Speech intelligibility of dysarthric speech: human scores and acoustic-phonetic features
(3 minutes introduction)
|Wei Xue (Radboud Universiteit, The Netherlands), Roeland van Hout (Radboud Universiteit, The Netherlands), Fleur Boogmans (Radboud Universiteit, The Netherlands), Mario Ganzeboom (Radboud Universiteit, The Netherlands), Catia Cucchiarini (Radboud Universiteit, The Netherlands), Helmer Strik (Radboud Universiteit, The Netherlands)|
We investigated speech intelligibility in dysarthric and non-dysarthric speakers as measured by two commonly used metrics, ratings through the Visual Analogue Scale (VAS) and word accuracy (AcW) through orthographic transcriptions. To gain a better understanding of how acoustic-phonetic correlates could be employed to obtain more objective measures of speech intelligibility and a better classification of dysarthric and non-dysarthric speakers, we studied the relation between these measures of intelligibility and some important acoustic-phonetic correlates. We found that the two intelligibility measures are related, but distinct, and that they might refer to different components of the intelligibility construct. The acoustic-phonetic features showed no difference in the mean values between the two speaker types at the utterance level, but more than half of them played a role in classifying the two speaker types.

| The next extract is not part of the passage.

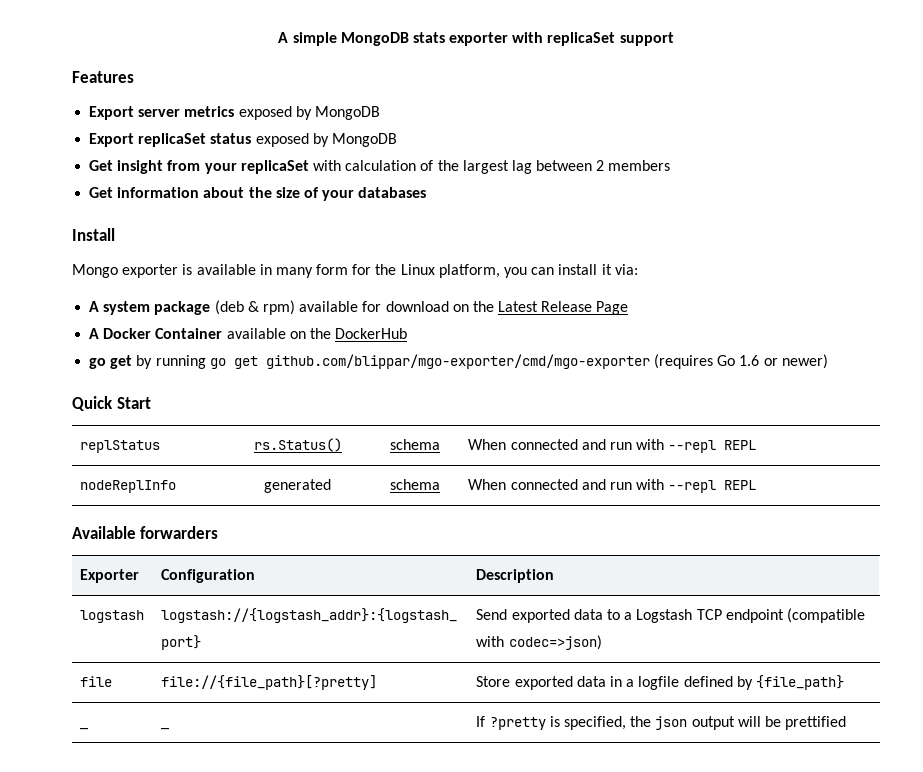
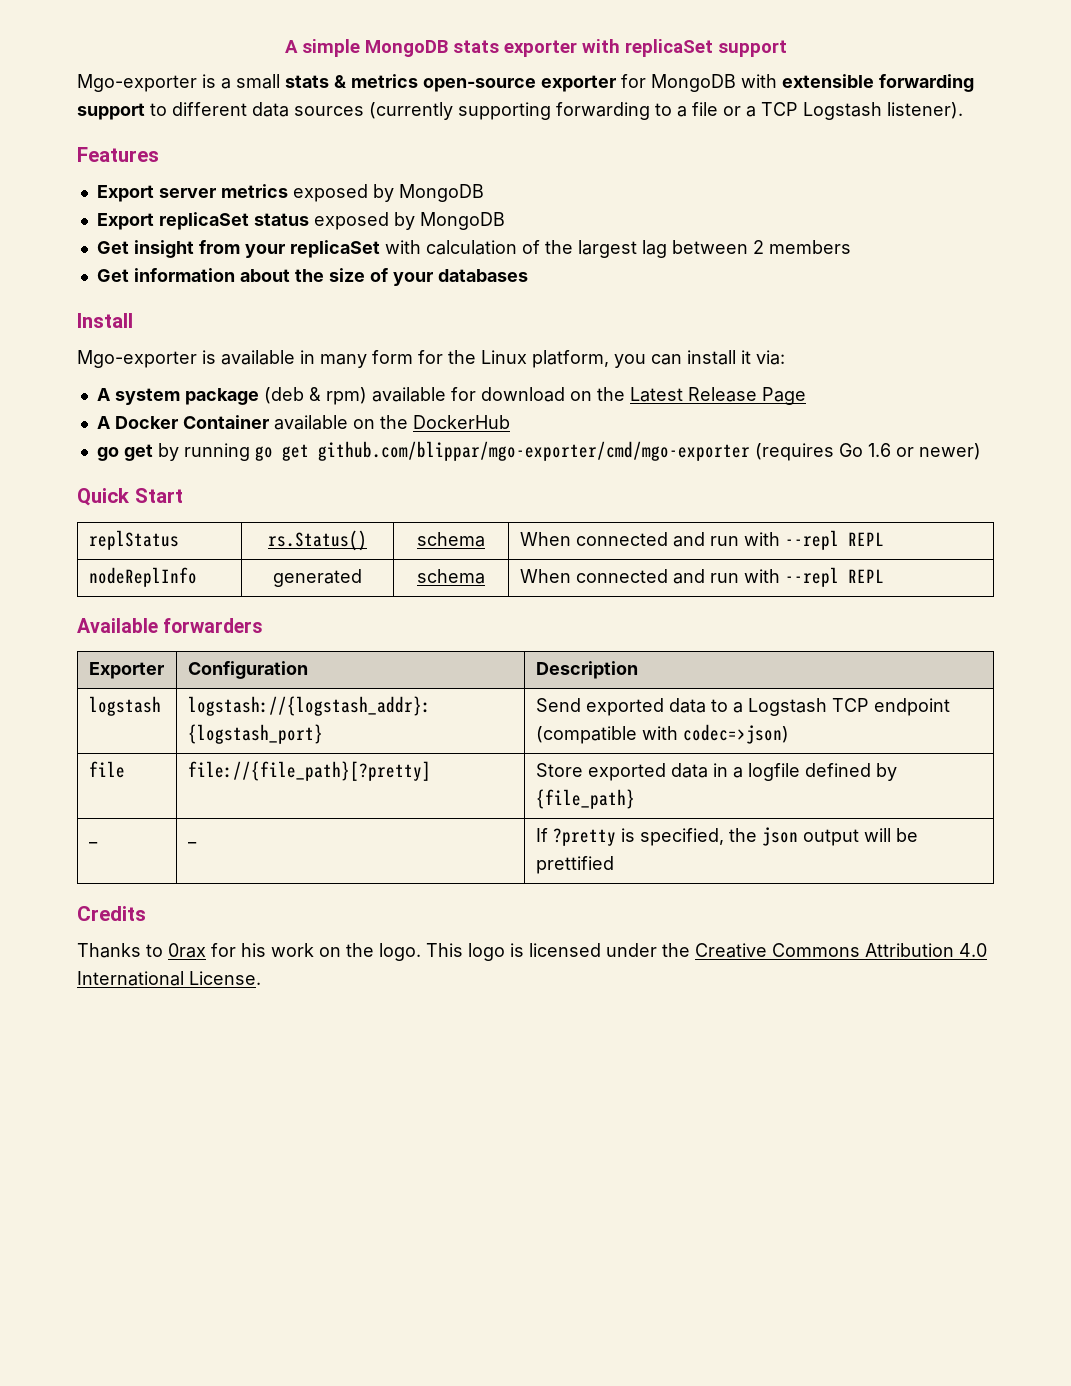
(674, 39) none -> [77,74,974,92] [77,102,963,120] // Mgo-exporter is a small stats & metrics open-source exporter for MongoDB with extensible forwarding support to different data sources (currently supporting forwarding to a file or a TCP Logstash listener).
[72,264,179,278] Mongo exporter -> [77,350,197,368] Mgo-exporter
(847, 723) none -> [77,906,146,921] [77,943,987,961] [77,971,261,986] // Credits // Thanks to 0rax for his work on the logo. This logo is licensed under the Creative Commons Attribution 4.0 International License.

We computed an acoustic-phonetic probability index (API) at the speaker level. API is moderately correlated to VAS ratings but not correlated to AcW. In addition, API and VAS complement each other in classifying dysarthric and non-dysarthric speakers. This suggests that the intelligibility measures assigned by human raters and acoustic-phonetic features relate to different constructs of intelligibility.